This support services agreement is between OpenLogic, Inc., a Delaware corporation, and the customer identified on a Work Order signed by both parties ("Customer"). This agreement is effective as of the Effective Date stated on the relevant Work Order.
The parties agree as follows:
1. Services. OpenLogic will provide the services as described below and set forth in each Work Order issued under this agreement (the "Services"). All services provided by OpenLogic to Customer will be governed by the terms of this agreement and the Work Order applicable to those services.
1.1. Technical Support Description. Technical support includes assistance with problem resolution and "how to" questions as well as advice and recommendations on installation, configuration, integration, and open source package selection. Each single unique defect or question about an open source package will be counted as an incident. Technical support incidents can be submitted via email, by phone, or through complimentary access to the OLEX Support Edition. The number of incidents Customer can submit will be determined on the applicable Work Order.
2. Fees and Expenses. Customer will pay the fees set forth in each Work Order ("Fees"). Unless otherwise stated in the Work Order, OpenLogic will invoice Customer in advance for all Fees due under this agreement. Customer will reimburse OpenLogic for all pre-approved, reasonable, and documented expenses incurred by OpenLogic in the performance of the Services ("Expenses"). Customer will pay all invoiced amounts within 30 days of the date of the invoice. All Fees and Expenses are payable in U.S. dollars, unless otherwise specified in writing.
2.1. Taxes.
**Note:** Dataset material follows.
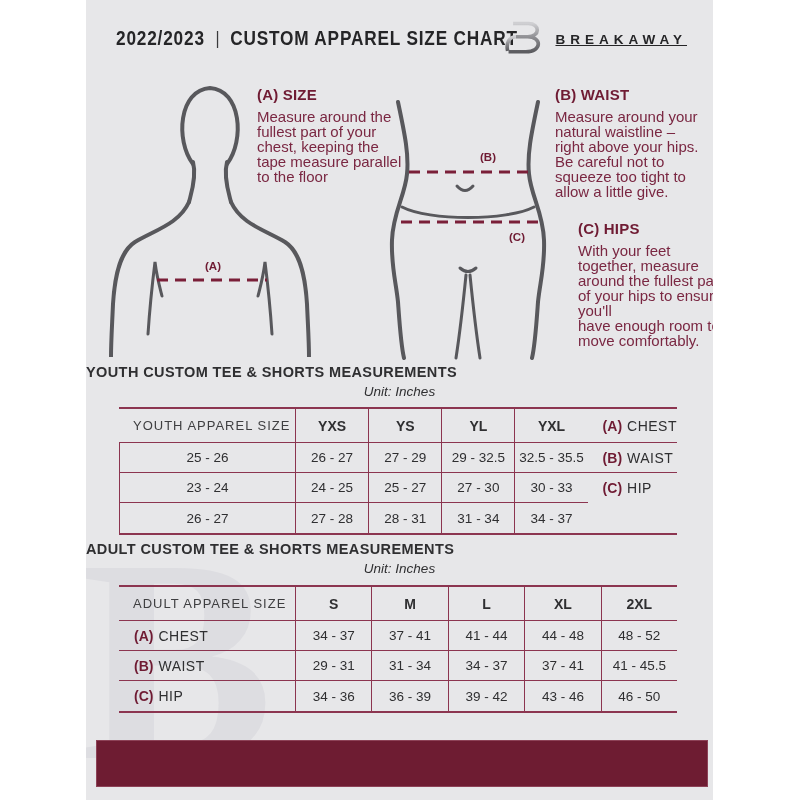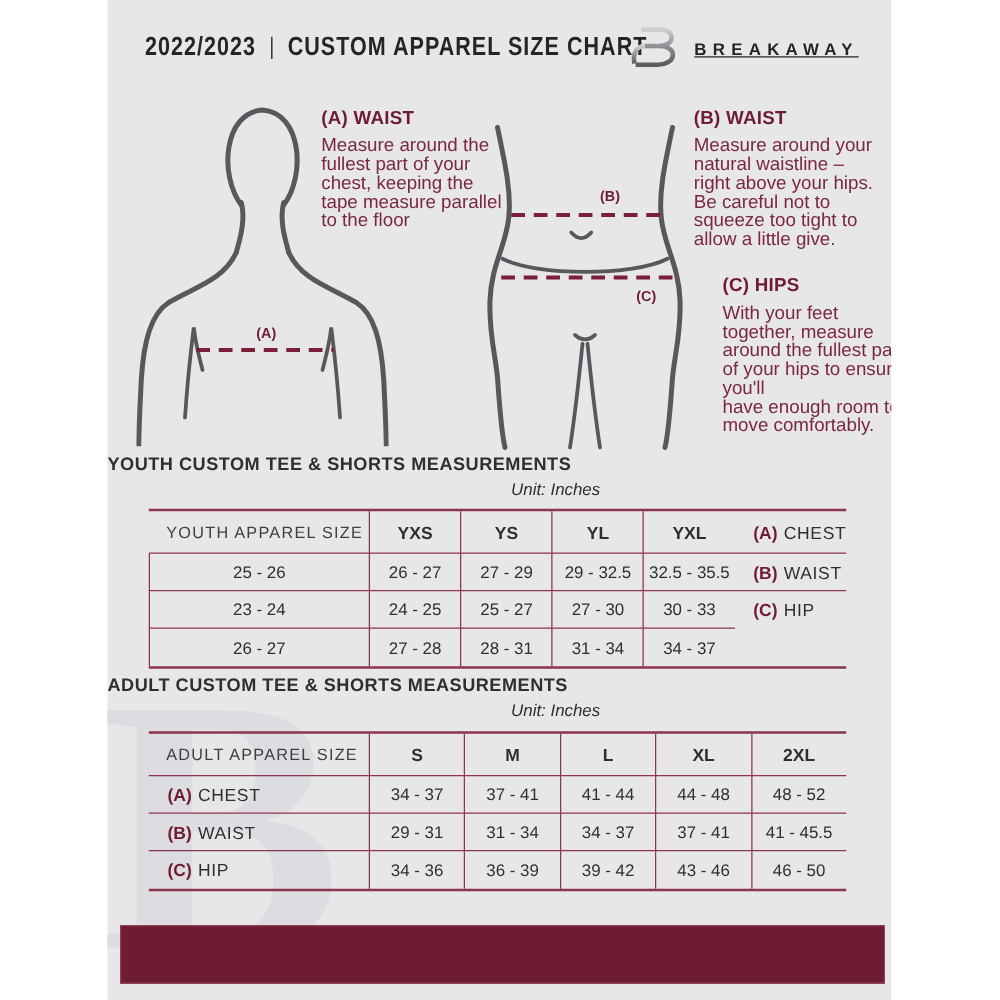"(A) WAIST" div.guide-h { text: WAIST -> SIZE }
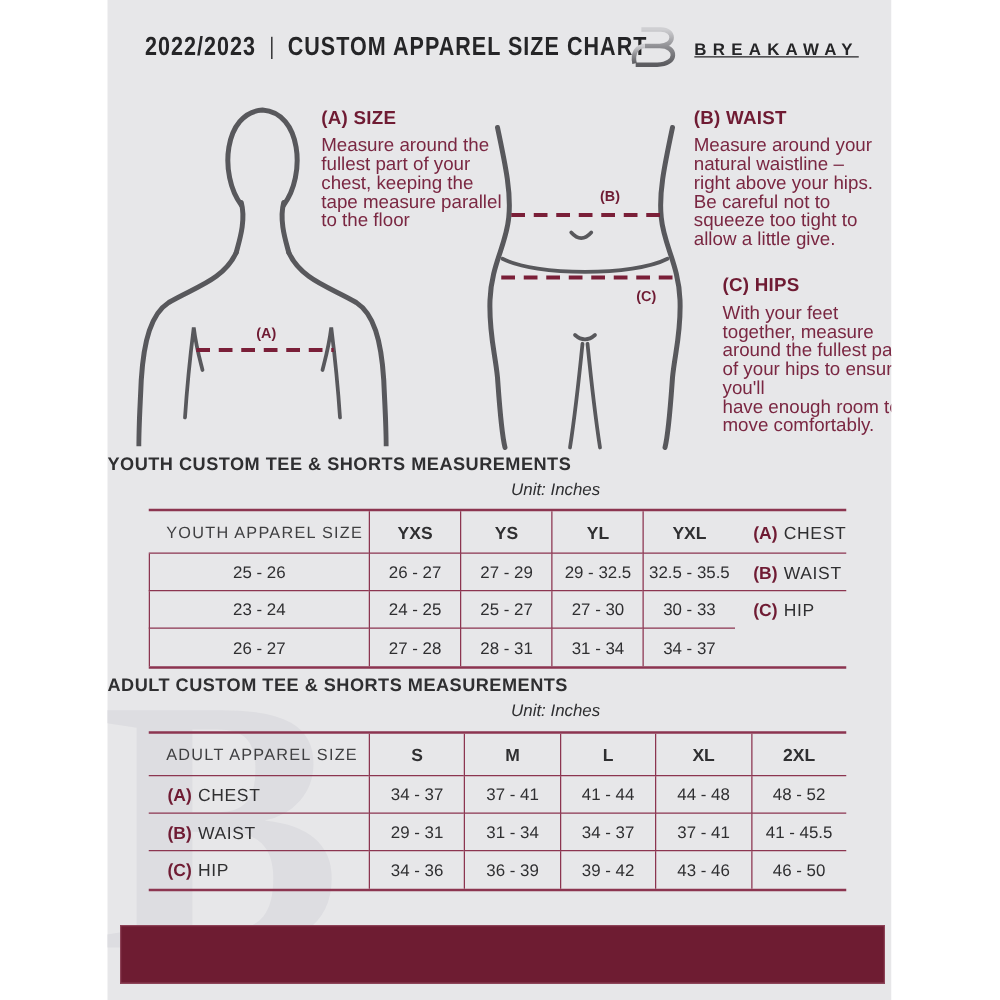"Unit: Inches" .sec-unit { padding-left: 45px -> none }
Customer will be liable for all taxes and other governmental charges imposed on the Services or any amounts paid to OpenLogic under this agreement, except for taxes based on OpenLogic's net income.
3. Term and Termination. The term of this agreement will commence on the Work Order Effective Date. Unless earlier terminated, the term of this agreement will continue so long as there is an uncompleted Work Order pending under this agreement. Either party may terminate this agreement any time upon 30 days notice to the other party, so long as there is no uncompleted Work Order pending under this agreement. If twelve consecutive months pass during which time there is no active Work Order pending under this agreement, then this agreement will automatically terminate at the end of such twelve month period.
3.1. Termination for Breach. This agreement may be terminated by either party if the other party breaches any material provision of the agreement and fails to cure the material breach within 30 days after receiving notice thereof from the non-breaching party. If OpenLogic terminates for an uncured breach by Customer, Customer will cease using the Services provided under this agreement and OpenLogic may cease performing all Services being provided under the applicable Work Order. If Customer terminates for an uncured breach by OpenLogic, OpenLogic will refund Customer pro rata any pre-paid Fees under any pending Work Order.
3.2. Termination for Convenience. Customer may terminate this agreement for convenience upon 14 days notice to OpenLogic; in such event, Customer will forfeit any pre-paid Fees and remain liable for any remaining payment installments or other fixed price Fees as per any pending Work Order. Termination for convenience under this section will also terminate any pending Work Order.
3.3. Effect of Termination. Upon any termination of this agreement: (a) any Fees or Expenses owed to OpenLogic under this agreement or any applicable Work Order before such termination will be immediately due and payable; (b) each party will promptly destroy or return to the other party all property and equipment of the other party (including any Confidential Information as defined herein) in its possession or control, including all copies thereof; and (c) upon request, each party will certify in writing to its compliance with this section.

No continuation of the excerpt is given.